The Nigerian peacekeeping troops who began arriving in Liberia Monday represent the latest effort by African nations to resolve crises on their own continent. Some experts point out, their record is mixed.
The Nigerian forces were dispatched by the Economic Community of West African States (ECOWAS), under U.N. authorization. They are to be joined by troops from Ghana, Mali, Benin and Togo.
African leaders and others outside the continent agree that African countries should take the lead in resolving conflicts like the civil war in Liberia. But human rights groups say the record of recent years indicates the African soldiers are not sufficiently trained and disciplined for the job.
Some are calling for the United States to take the lead in an international peacekeeping mission to Liberia. But the United States has declined to do so, offering only logistical support, at least for now.
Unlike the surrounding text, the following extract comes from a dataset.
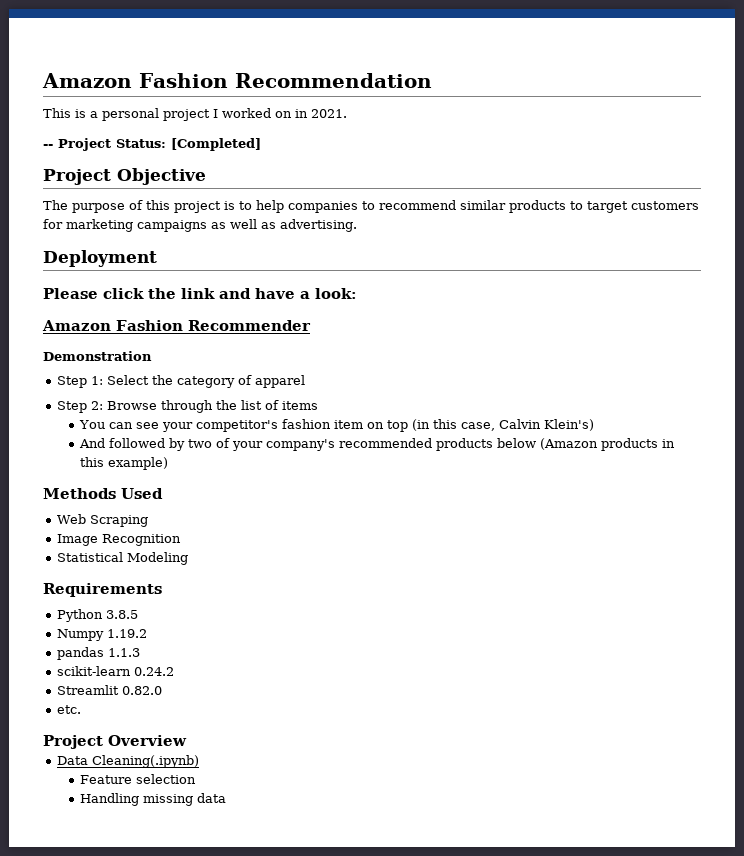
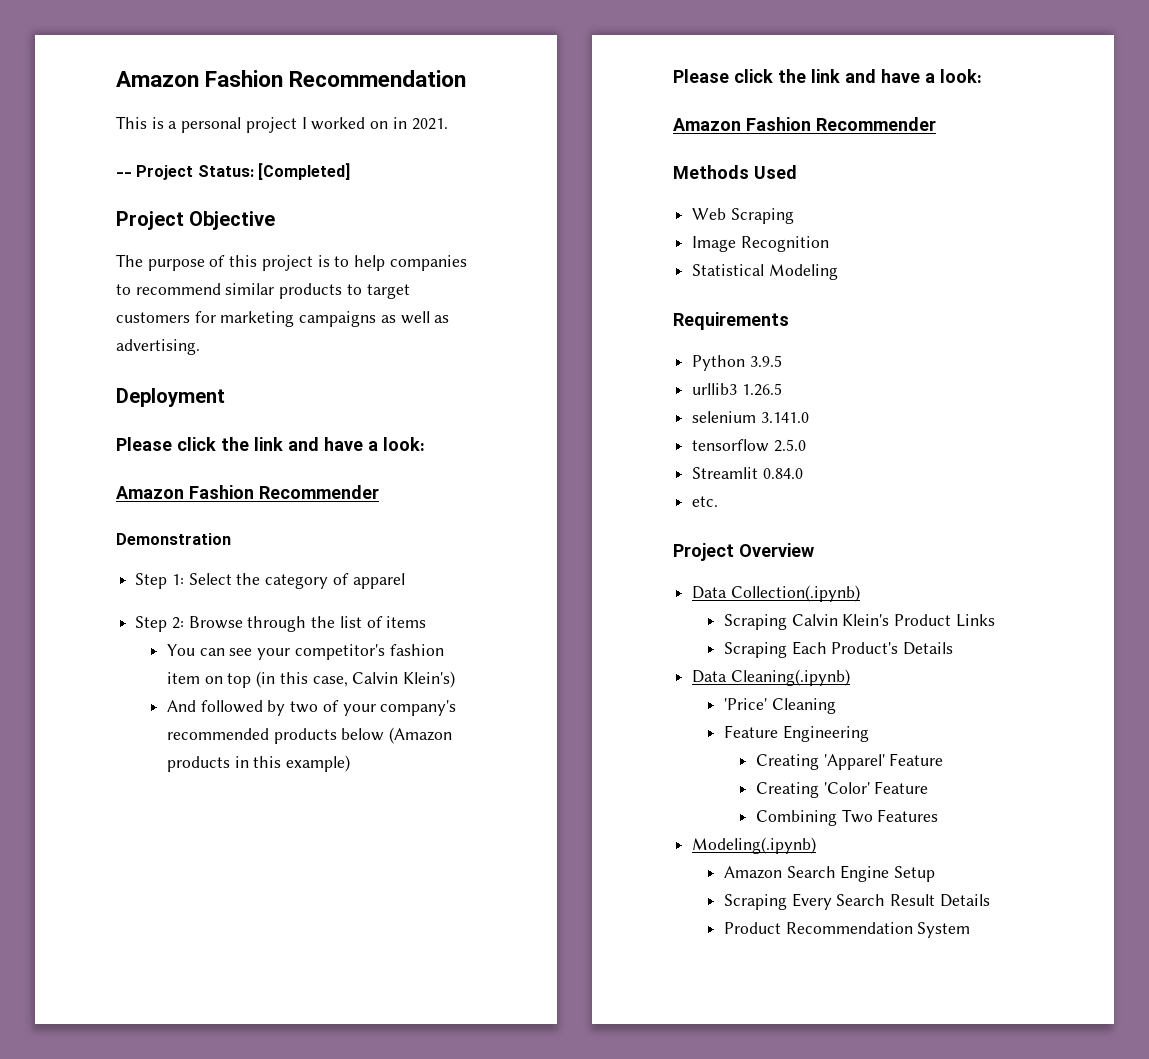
(168, 463) none -> [673,69,982,83] [673,117,936,131] // Please click the link and have a look: // Amazon Fashion Recommender
[105,610,138,619] [56,629,147,641] [56,647,140,660] [56,666,174,676] 3.8.5 // Numpy 1.19.2 // pandas 1.1.3 // scikit-learn 0.24.2 -> [749,355,782,367] [692,383,782,396] [692,411,809,423] [692,439,806,452] 3.9.5 // urllib3 1.26.5 // selenium 3.141.0 // tensorflow 2.5.0
[121,686,162,695] 0.82.0 -> [762,468,803,479] 0.84.0
(187, 740) none -> [692,585,860,602] [724,614,995,630] [724,641,954,658] // Data Collection(.ipynb) // Scraping Calvin Klein's Product Links // Scraping Each Product's Details
[79,774,196,784] [79,793,226,806] // Feature selection // Handling missing data -> [724,698,836,714] [724,725,869,742] [755,753,944,770] [755,781,929,798] [755,809,939,826] [692,837,817,854] [724,865,936,882] [724,893,990,910] [724,922,971,938] // 'Price' Cleaning // Feature Engineering // Creating 'Apparel' Feature // Creating 'Color' Feature // Combining Two Features // Modeling(.ipynb) // Amazon Search Engine Setup // Scraping Every Search Result Details // Product Recommendation System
That is fine with Nigerian President Olusegun Obasanjo. He says African forces should be used to restore order in Liberia. President Obasanjo has called on the west to give the African peacekeepers adequate material and logistical support. They, he says, will do the job.
Ivorian Prime Minister, Seydou Diarra, echoed that sentiment during a news conference in Paris on Friday. Mr. Diarra predicted the West African troops would help bring an end to the suffering in Liberia, where years of clashes between government and rebel forces have killed about 200,000 people, and displaced one and a half million.
But some experts are not so sure. African forces have a spotty peacekeeping record on the continent. West African peacekeepers are working with French troops to support Mr. Diarra's new government in Ivory Coast, and to secure a fragile peace accord. In addition, West African forces are credited with helping to restore a degree of stability in Liberia and Sierra Leone in the 1990s.
But human rights groups claim the forces also committed abuses in both countries ranging from extensive looting, to sexual assaults on women in Liberia, to summary executions of suspected rebels in Sierra Leone.
The group Human Rights Watch says those alleged abuses were never investigated, as promised. The organization has written a letter to Ghana's president, John Kufuor, who currently chairs ECOWAS, urging that the promised investigation be done, and that those found guilty be punished.
Another group, the Paris-based International Federation for Human Rights, worries the West African peacekeepers now being dispatched to Liberia also may escape punishment for any excesses they commit.
The head of the Africa program for the International Federation, Marceau Sivieude, notes that like other U.N.-mandated peacekeepers, the African forces are exempt from prosecution by the new International Criminal Court in The Hague.
African peacekeeping missions also face other problems on the continent. In Burundi, two countries participating in the first-ever African Union peacekeeping force, Ethiopia and Mozambique, have only partially deployed their troops for lack of funds. The bulk of the peacekeepers, from South Africa, are only allowed to use their weapons in self-defense. They were not able to stop a series of rebel attacks in Burundi's capital, Bujumbura, in July.
In Ivory Coast the African peacekeepers are only funded until November, and so far there are no new international funding commitments.
Even in the new and urgent Liberia effort, Nigeria and other African countries say they need more international funding for the peacekeeping mission. And Ghana's President Kufuor says more peacekeeping troops will be needed in Liberia beyond the initial force, which faces high expectations and a very difficult task in ending the country's nearly 14-year civil war.